## Problem

This project trains an agent in a Unity environment to move a robotic arm to reach a green ball that is circling around it. There are **4 possible continuous acitions** that apply a torque to the joints to control the final position of the hand along time:
    
A reward of +0.1 is given if the hand of the robot is close to the objective.

The whole state is complex, but the state we observe is made of **33 different signals** that the agent takes as inputs. With that inputs the agent must learn a policy to act to maximize reward.

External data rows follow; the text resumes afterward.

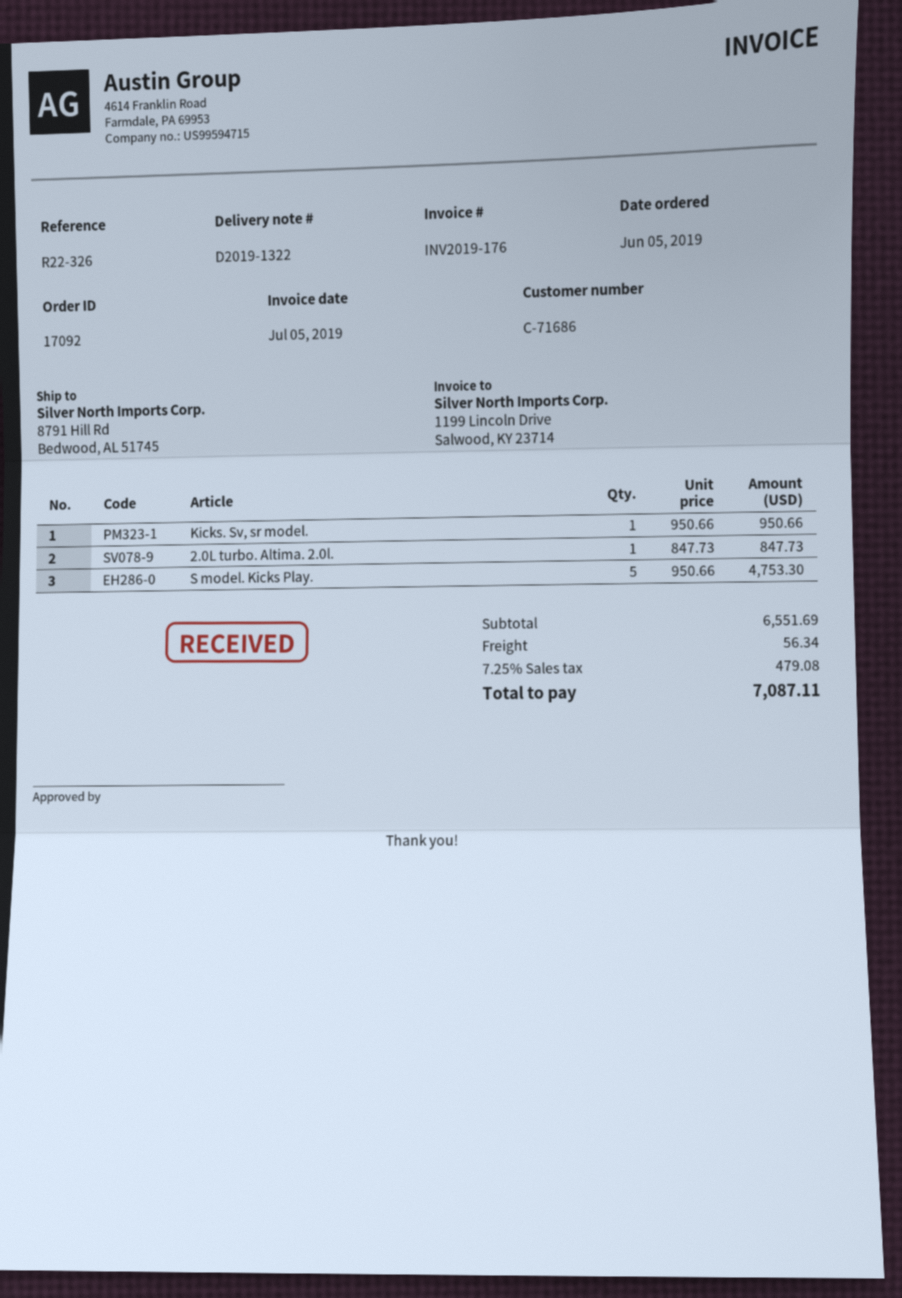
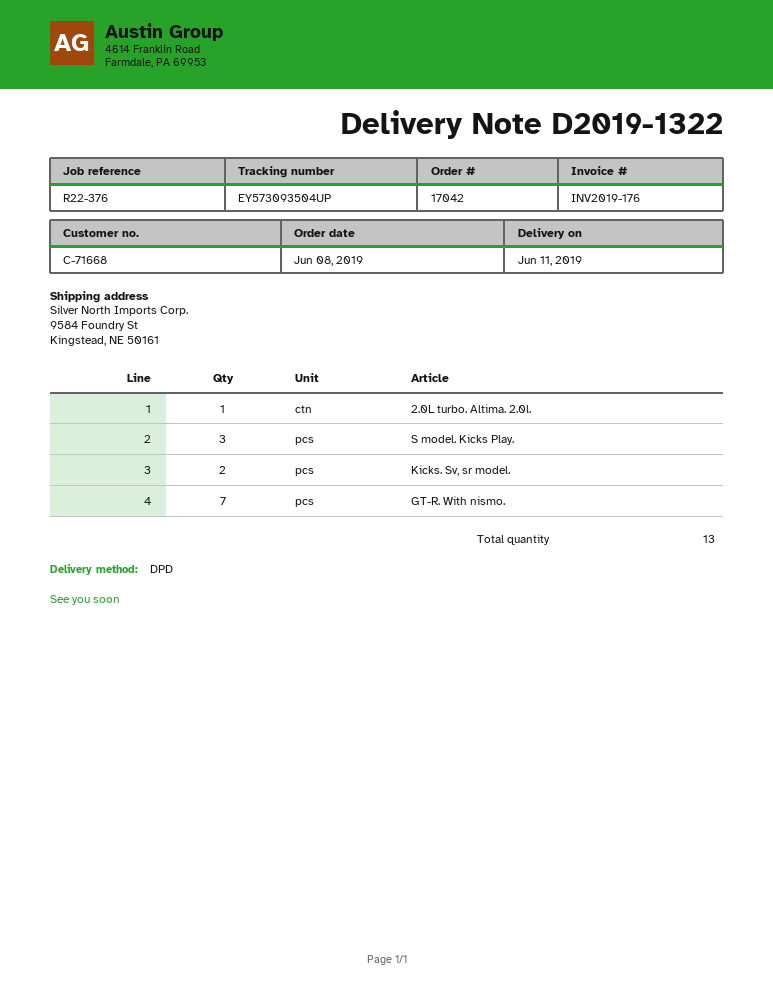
order number: 17092 -> 17042
order date: 2019-06-05 -> 2019-06-08
customer number: C-71686 -> C-71668
reference: R22-326 -> R22-376
ship to: 8791 Hill Rd, Bedwood, AL 51745 -> 9584 Foundry St, Kingstead, NE 50161
Kicks. Sv, sr model.: 1 -> 2
S model. Kicks Play.: 5 -> 3
GT-R. With nismo.: none -> 7

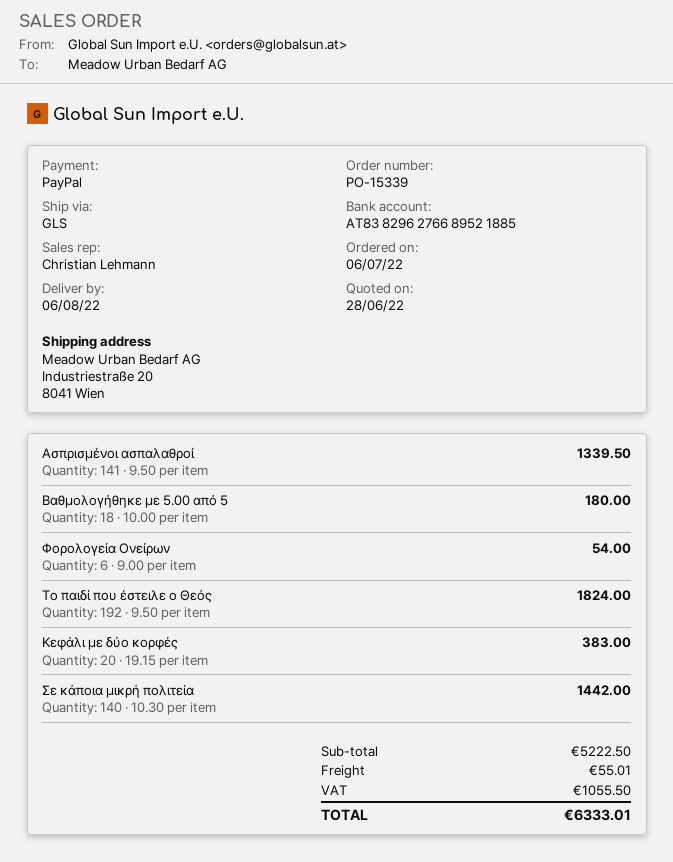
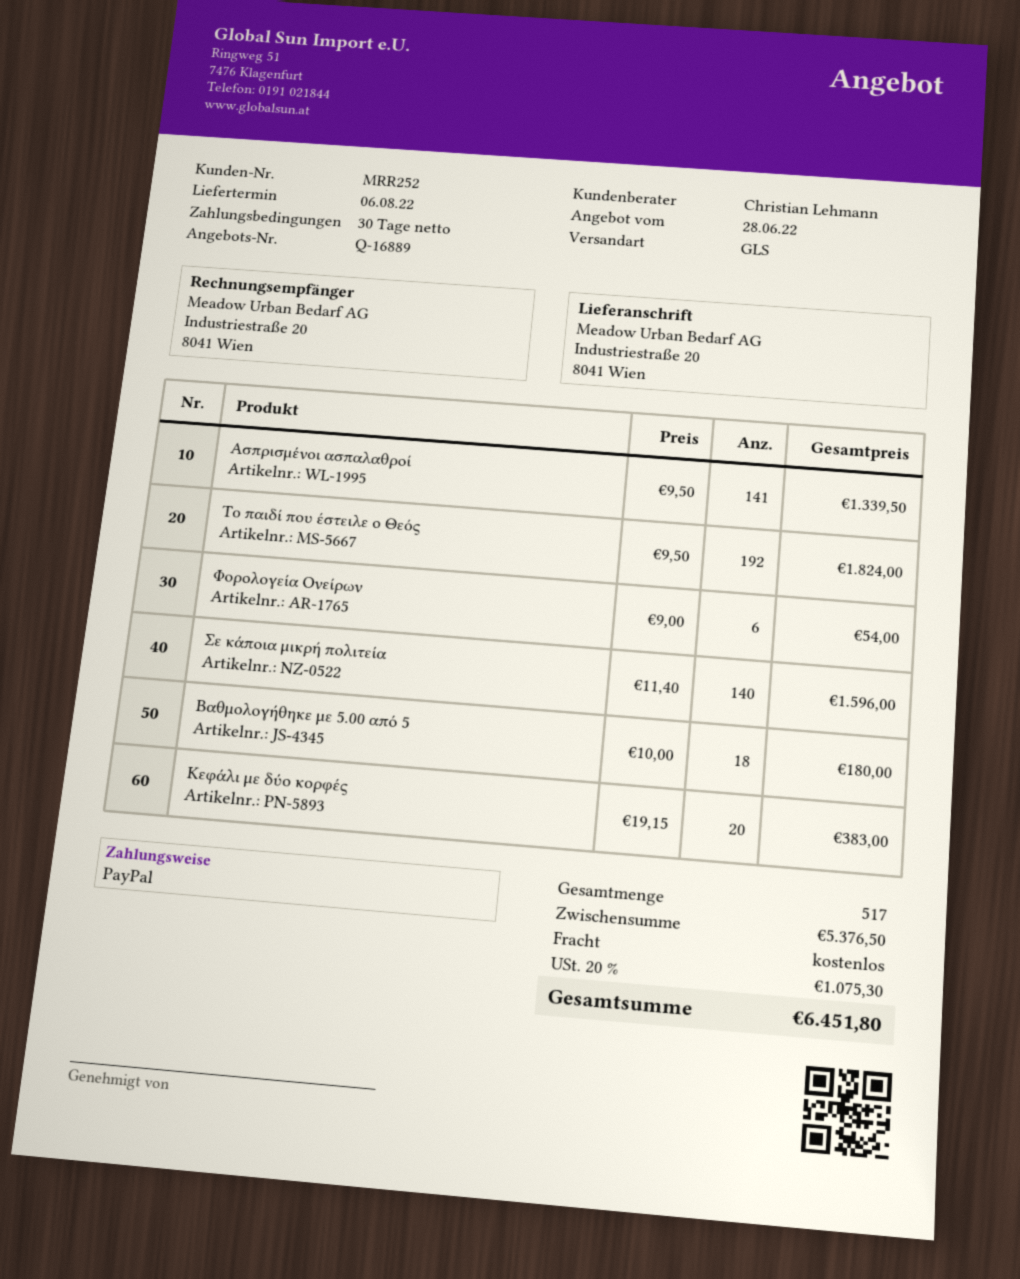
Σε κάποια μικρή πολιτεία: 140 x 10.30 = 1442.00 -> 140 x 11.40 = 1596.00
subtotal: 5222.50 -> 5376.50
shipping: 55.01 -> 0.00
tax: 1055.50 -> 1075.30
total: 6333.01 -> 6451.80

There are 2 versions of the environment. The version 1 consist on just one agent. The version 2 consists on 20 pararell agents, but the problem is the same. A environment is considered solved when:

 - [version 1] the agent receives an average reward (over 100 episodes) of at least +30, or
 - [version 2] the agent is able to receive an average reward (over 100 episodes, and over all 20 agents) of at least +30.
 
The problem chosen here was the **version 1**.

## Learning Algorithm:

The implemented algorithm is a DDPG Agent. This algorithm is very similar to the Vanilla Policy Gradient (or REINFORCE), but it has some slight differences. The Actor netowrk creates a deterministic policy (hence the name of the algorithm), and this action(s) are fed into the Critic network as an input, in order to evaluare the quality of that state/action pair. He we can expand the Actor-Critic architecture to the continuous domain.

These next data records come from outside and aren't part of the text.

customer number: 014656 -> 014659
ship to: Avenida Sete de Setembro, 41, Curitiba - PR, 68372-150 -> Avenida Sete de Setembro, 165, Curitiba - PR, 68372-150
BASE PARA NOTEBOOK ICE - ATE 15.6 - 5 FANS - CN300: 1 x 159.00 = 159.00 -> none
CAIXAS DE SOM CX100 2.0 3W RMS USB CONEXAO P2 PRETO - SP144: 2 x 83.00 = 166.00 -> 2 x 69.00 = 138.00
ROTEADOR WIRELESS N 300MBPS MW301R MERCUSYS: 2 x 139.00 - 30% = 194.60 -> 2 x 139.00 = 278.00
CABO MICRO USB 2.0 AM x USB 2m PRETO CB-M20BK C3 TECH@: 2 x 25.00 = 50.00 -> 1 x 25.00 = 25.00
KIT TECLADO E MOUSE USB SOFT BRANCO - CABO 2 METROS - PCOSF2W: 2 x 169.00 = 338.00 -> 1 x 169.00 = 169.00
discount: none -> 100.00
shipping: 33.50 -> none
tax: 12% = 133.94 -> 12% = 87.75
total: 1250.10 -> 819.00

![reward plot](imgs/ddpg.png)

source: https://www.researchgate.net/figure/Diagram-of-the-actor-critic-architecture-for-DDPG_fig1_333652544

It uses a Neural Network with the following architecture:
    
**MU NETWORK**

    Input shape: (33, )
    Dense_1 : 256 neurons, ReLU activation
    Dense_2 : 128 neurons, ReLU activation
    Output: 4 actions (TanH activation)

**MU NETWORK**

    Input shape: (33, )
    Dense_1 : 256 neurons, ReLU activation
    Dense_2 : 128 neurons, ReLU activation [input = previous layer + actions]
    Output: 4 actions (TanH activation)


A soft weight update of the target Mu and Q Network is made with a blending factor TAU=0.001, every timesteps.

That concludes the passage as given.